Внутри- и околосуставные переломы дистального отдела большеберцовой кости составляют около 1 % среди переломов всех локализаций и до 9 % среди всех переломов большеберцовой кости. Применение термина «перелом пилона» обусловлено тем, что pilon в переводе с французского обозначает «булава» или «трамбовка», а механизм травмы при данных повреждениях характеризуется ударом блока таранной кости, как булавой, о дистальный отдел большеберцовой кости Ошибки в диагностике и лечебной тактике переломов дистального отдела костей голени остаются достаточно частым явлением и обусловливают длительный период нетрудоспособности, а в ряде случаев приводят к инвалидизации. Одной из причин этих неудач является неадекватный подход к лечению, когда врачи ортопеды-травматологи пытаются лечить такие повреждения как переломы лодыжек. В настоящие время стандартным подходом к лечению является тактика, базирующаяся на классификации АО.

Диагностические мероприятия в первой группе в обязательном порядке включали: оценку состояния мягких тканей (наличие и выраженность отека), выполнение рентгенограмм в двух стандартных проекциях. КТ производилось по показаниям для оценки степени повреждения кости, определения количества основных фрагментов и их смещения, а также выраженности повреждения суставной поверхности большеберцовой кости.

Лечение переломов дистального отдела большеберцовой кости

Выбор лечебной тактики определяется характером повреждения. Так, при внесуставных переломах (тип А) допустимо консервативное лечение с выполнением одномоментного вправления и фиксации гипсовой повязкой.

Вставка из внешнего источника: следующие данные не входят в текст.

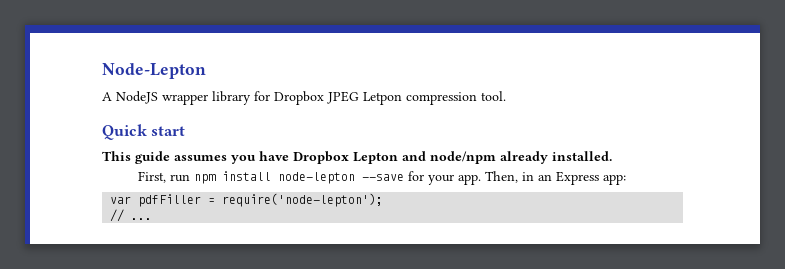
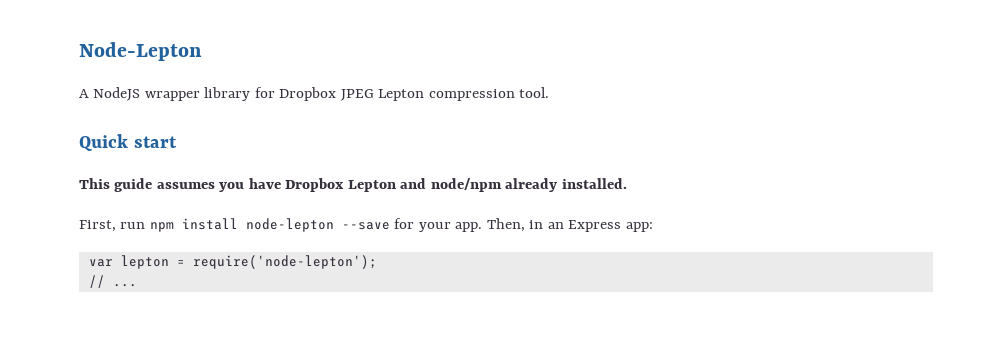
- A NodeJS wrapper library for Dropbox JPEG Letpon compression tool.
+ A NodeJS wrapper library for Dropbox JPEG Lepton compression tool.
- var pdfFiller = require('node-lepton');
+ var lepton = require('node-lepton');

Такой вид лечения является предпочтительным для пациентов с тяжелой сопутствующей патологией.

Возможность применения малоинвазивных технологий (артроскопии переломов дистального отдела большеберцовой кости) следует рассматривать в качестве метода выбора при относительно простых переломах с минимальным смещением фрагментов (тип А или тип В). Абсолютным показанием для оперативного лечения при закрытых повреждениях являются сложные многооскольчатые внутрисуставные переломы (тип С) со смещением фрагментов, участвующих в формировании суставной поверхности, на 2 мм и более, нестабильные переломы области метафиза большеберцовой кости. Ключевым моментом, регламентирующим время проведения оперативного вмешательства, является состояние мягких тканей, в связи с чем в ряде случаев обоснованным является проведение отсроченного на 7–10–14 дней оперативного вмешательства.

Остеосинтез переломов дистального отдела большеберцовой кости

Стандартом хирургического лечения при закрытых переломах является оперативное вмешательство, выполняемое из 2 доступов. Производятся отдельные доступы к малоберцовой и большеберцовой костям. Ключевыми моментами и задачами вмешательства являются: восстановление длины сегмента, осевых взаимоотношений, целостности суставной поверхности дистального отдела большеберцовой кости, стабильный остеосинтез.

Технология стандартного оперативного вмешательства подразумевает следующую последовательность действий:

  • реконструкция малоберцовой кости и ее стабильный остеосинтез; 
  • восстановление суставной поверхности большеберцовой кости; замещение образовавшегося костного дефекта костным аутотрансплантатом; 
  • фиксация фрагментов большеберцовой кости с использованием накостной пластины в качестве опорной.

Отличительные черты хирургической тактики при лечении последствий повреждений pilon’a с наличием деформаций

Особенности хирургических вмешательств обусловлены следующими факторами:

  • наличием стойкой деформации обеих костей голени, развившейся на фоне  нарушений репаративного остеогенеза и неадекватной нагрузки;
  • наличием металлофиксаторов, зачастую деформированных и не выполняющих своей функции; 
  • наличием рубцово-измененных кожных покровов, интимно спаянных с подлежащей костной тканью; трофическими нарушениями кожных покровов, преимущественно по передневнутренней поверхности нижней трети голени; 
  • наличием нейродистрофического синдрома; 
  • наличием выраженного регионарного остеопороза, в том числе обусловленного длительным периодом ненагружения конечности.

Этапы хирургического лечения (на примере сросшегося перелома с остаточной деформацией и наличием металлофиксаторов на обеих костях голени):

  • удаление металлофиксаторов; 
  • корригирующие остеотомии малоберцовой и большеберцовой костей; 
  • восстановление осевых взаимоотношений малоберцовой и большеберцовой костей, превентивная фиксация; 
  • стабильный остеосинтез обеих костей голени, начиная с малоберцовой кости; 
  • заполнение образовавшихся дефектов малоберцовой и большеберцовой костей аутокостью и керамическими имплантатами. 

Длительность операции: 90-120 минут.
Период пребывания в стационаре после операции – 7-14 дней.